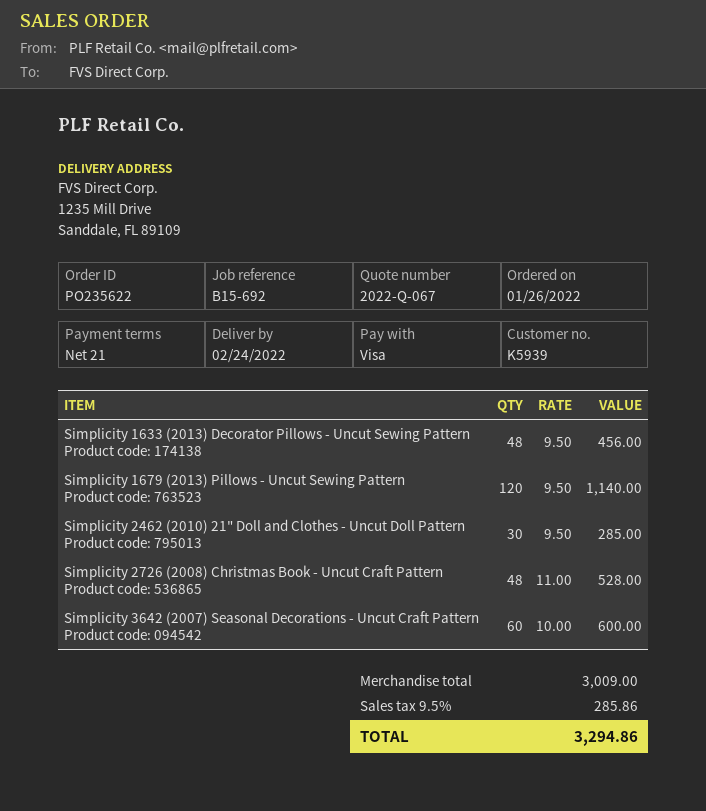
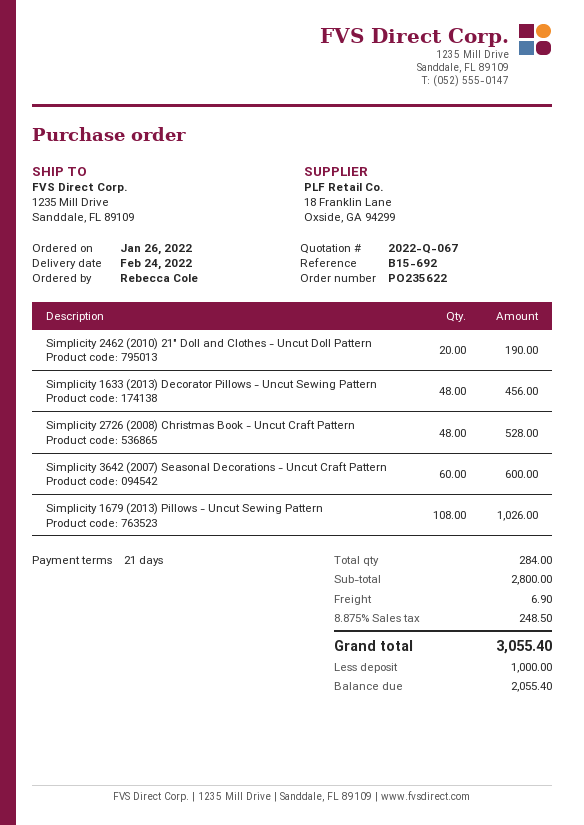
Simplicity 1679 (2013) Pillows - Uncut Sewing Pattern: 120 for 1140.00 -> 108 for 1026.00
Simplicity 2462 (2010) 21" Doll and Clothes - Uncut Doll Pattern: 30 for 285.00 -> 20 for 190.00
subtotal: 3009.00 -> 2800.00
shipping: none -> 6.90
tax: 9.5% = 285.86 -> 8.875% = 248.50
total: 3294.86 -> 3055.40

────────

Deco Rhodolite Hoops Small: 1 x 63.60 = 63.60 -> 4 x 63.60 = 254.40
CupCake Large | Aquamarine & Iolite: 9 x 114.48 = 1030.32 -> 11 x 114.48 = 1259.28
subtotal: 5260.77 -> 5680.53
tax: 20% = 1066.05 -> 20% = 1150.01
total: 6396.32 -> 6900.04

────────

WORK INSTRUCTION: The range runs from the line above containing "CupCake Large |" to the line containing "total: 6396.32 -> 6900.04", inclusive. Restate those lines word for word and no others.

THE ANSWER:
CupCake Large | Aquamarine & Iolite: 9 x 114.48 = 1030.32 -> 11 x 114.48 = 1259.28
subtotal: 5260.77 -> 5680.53
tax: 20% = 1066.05 -> 20% = 1150.01
total: 6396.32 -> 6900.04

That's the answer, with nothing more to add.